Weiter stellt die Untersuchung fest, dass Bt-Mais auch das Leben verschiedener Bodenorganismen beeinträchtigt, die für das ökologische Gleichgewicht der Ackerkrume zuständig sind. Viele dieser Organismen hätten sich in Bt-Maisfeldern schlechter vermehrt. Warum lobt Monsanto trotzdem diese für ihre Produkte durchaus nachteilige Untersuchung?

Des Rätsels Lösung: Der Studie ist eine eineinhalbseitige Zusammenfassung vorangestellt. Sie wurde nicht von den beauftragten Wissenschaftlern sondern von der Institutsleitung verfasst und liest sich wie eine Unbedenklichkeitsbescheinigung. Die Untersuchung habe – so der Kernsatz der Zusammenfassung – „keine oder nur geringe Effekte von BT-Mais“ auf Bodenorganismen, Kleinlebewesen und Schmetterlinge erbracht.

Angelika Hilbeck von der Eidgenössischen Technischen Hochschule Zürich erklärte auf Anfrage, Studienergebnisse und Zusammenfassung stimmten in der Tat nicht überein. Die Agrarbiologin ist Mitglied der Schweizer Fachkommission für Biologische Sicherheit und arbeitet seit 12 Jahren in der ökologischen Forschung über transgene Pflanzen. Die signifikanten Umwelteffekte des Bt-Mais, erklärt sie, würden sich in der Zusammenfassung nicht wiederfinden bzw. seien unzulässig relativiert worden. Dies sei nicht nur sachlich ungerechtfertigt, sondern auch bedauerlich. Denn immerhin gehe es um eine Studie, die wegen ihres langen Zeitraums, des sorgfältigen Forschungsdesigns, des erheblichen Arbeitsaufwands und der gewonnenen Datenfülle herausragend sei und wichtige Ergebnisse erbracht habe. Die lapidare Zusammenfassung gehe darüber hinweg.

Es sei eigentlich kein Problem, so Angelika Hilbeck, komplexe Forschungsergebnisse in kurzen Zusammenfassungen wiederzugeben. Sie verweist auf die britische Studie Farm Scale Evaluations (Bewertung auf deutsch), die sehr detailliert und transparent, aber dennoch verständlich und überschaubar eine große Datenmenge mit komplexen Aussagen der Öffentlichkeit vorgestellt habe. Hier hätten Zusammenfassung und Originaldaten übereingestimmt; die kritischen Umweltfolgen genmanipulierter Pflanzen, die die Regierungsstudie herausgefunden hatte, seien im „summary“ weder geschönt noch verfälscht worden.

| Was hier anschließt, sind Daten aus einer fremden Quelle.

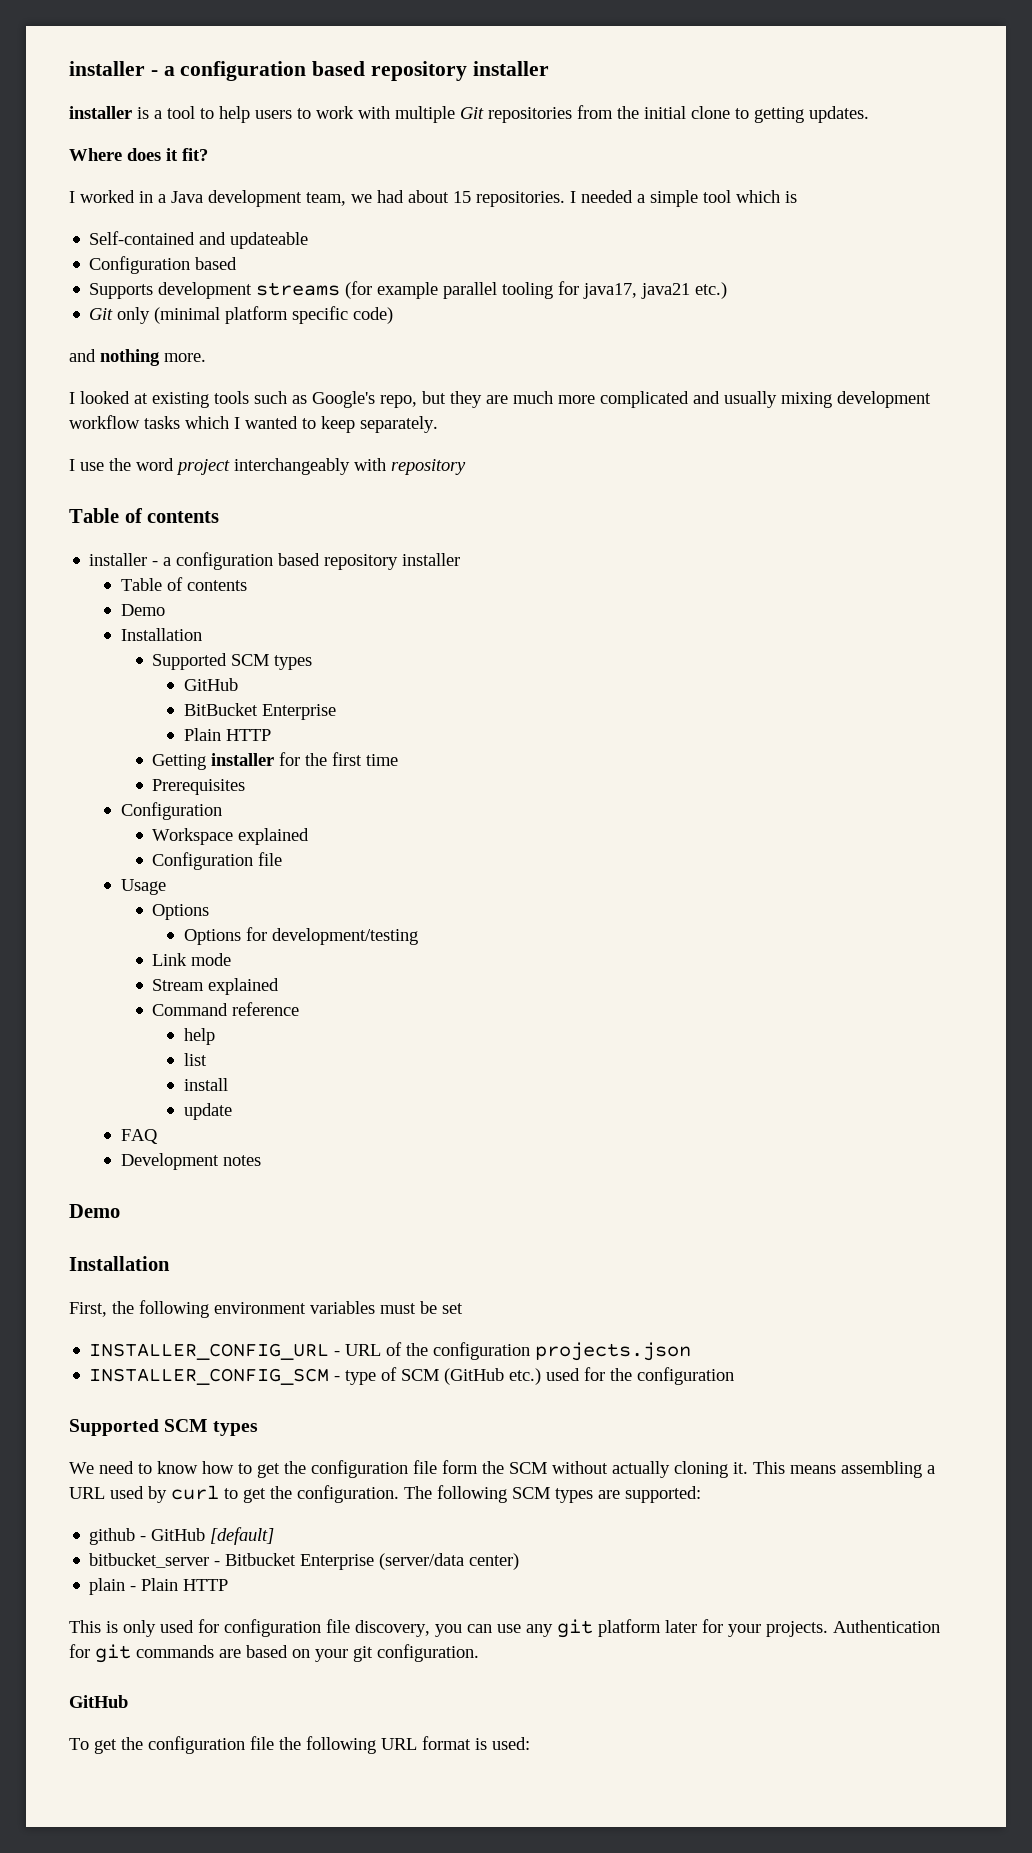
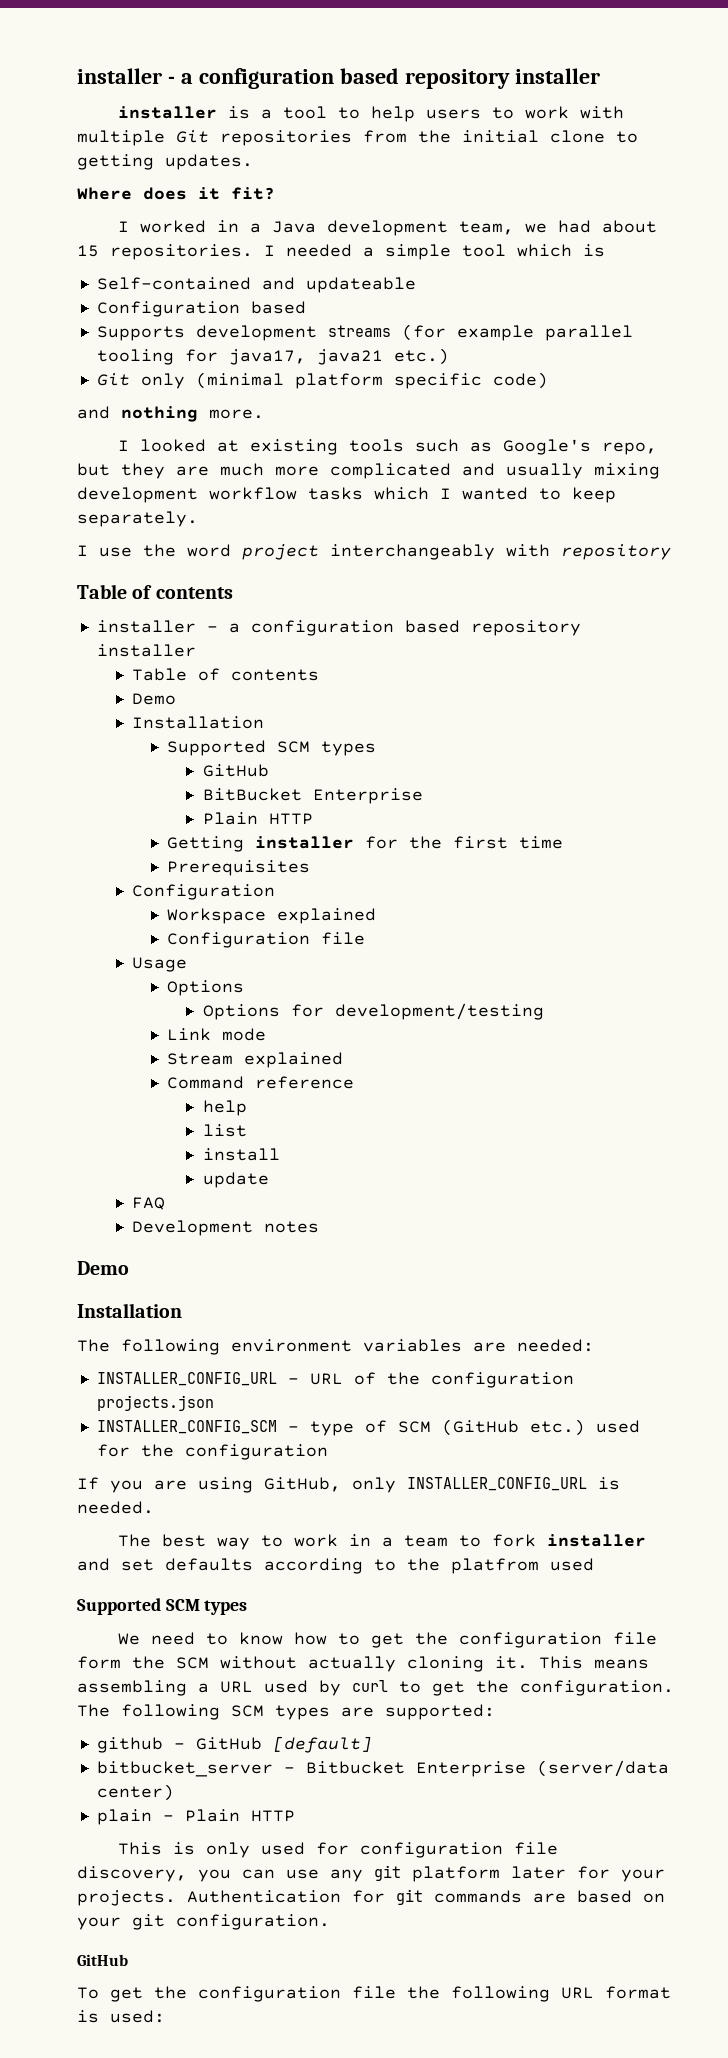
- First, the following environment variables must be set
+ The following environment variables are needed:
+ If you are using GitHub, only INSTALLER_CONFIG_URL is needed.
+ The best way to work in a team to fork installer and set defaults according to the platfrom used

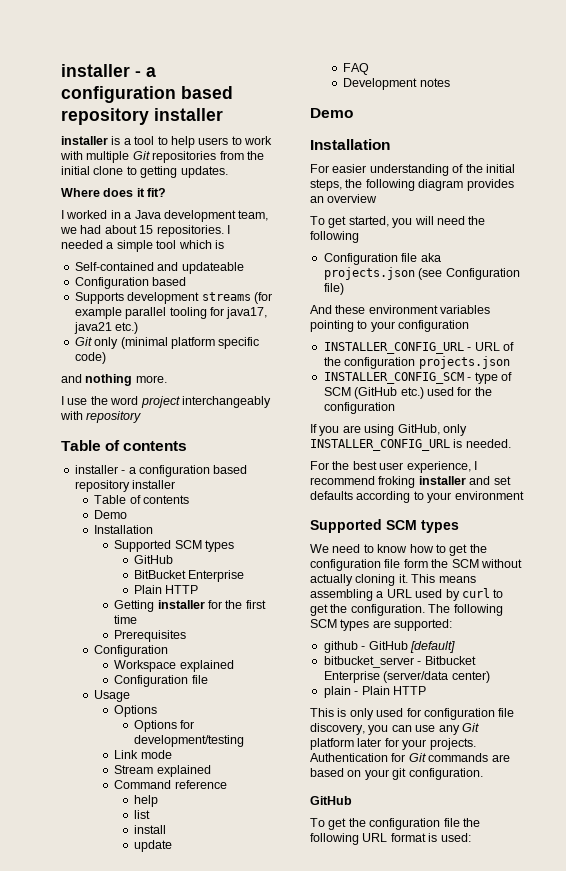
- I looked at existing tools such as Google's repo, but they are much more complicated and usually mixing development workflow tasks which I wanted to keep separately.
- The following environment variables are needed:
+ For easier understanding of the initial steps, the following diagram provides an overview
+ To get started, you will need the following
+ Configuration file aka projects.json (see Configuration file)
+ And these environment variables pointing to your configuration
- The best way to work in a team to fork installer and set defaults according to the platfrom used
+ For the best user experience, I recommend froking installer and set defaults according to your environment
- This is only used for configuration file discovery, you can use any git platform later for your projects.
+ This is only used for configuration file discovery, you can use any Git platform later for your projects.
- Authentication for git commands are based on your git configuration.
+ Authentication for Git commands are based on your git configuration.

Zu fragen ist, warum die umgeschriebene Wahrheit der bayerischen Studie so lange unentdeckt geblieben ist. Das hat vermutlich zwei Gründe: Zum einen haben sich die beteiligten Forscher nicht öffentlich gegen die Verfälschungen ihrer Arbeit durch die Institutsleitung gewehrt. Zum anderen haben sich sowohl Kritiker wie Befürworter der Gentechnik mit der verfälschenden Zusammenfassung zufrieden gegeben. Die einen haben sie kopfschüttelnd zu den Akten gelegt, weil sie – ähnlich wie viele Studien aus dem Umfeld von Gentechnikbefürwortern – Umweltrisiken schlicht leugnet. Die anderen haben sie aus demselben Grund propagandistisch ausgenutzt.

Monsanto hat übrigens der Landesanstalt für Landwirtschaft die Übersetzung der Studie ins Englische – inklusive der verfälschenden Zusammenfassung – finanziert. Die sichere Hoffnung, dass sich die meisten Leser solcher umfangreichen Forschungsberichte mit der Lektüre der „Zusammenfassung“ bzw. des „Summary“ begnügen, muss dies großzügige Sponsoring beflügelt haben.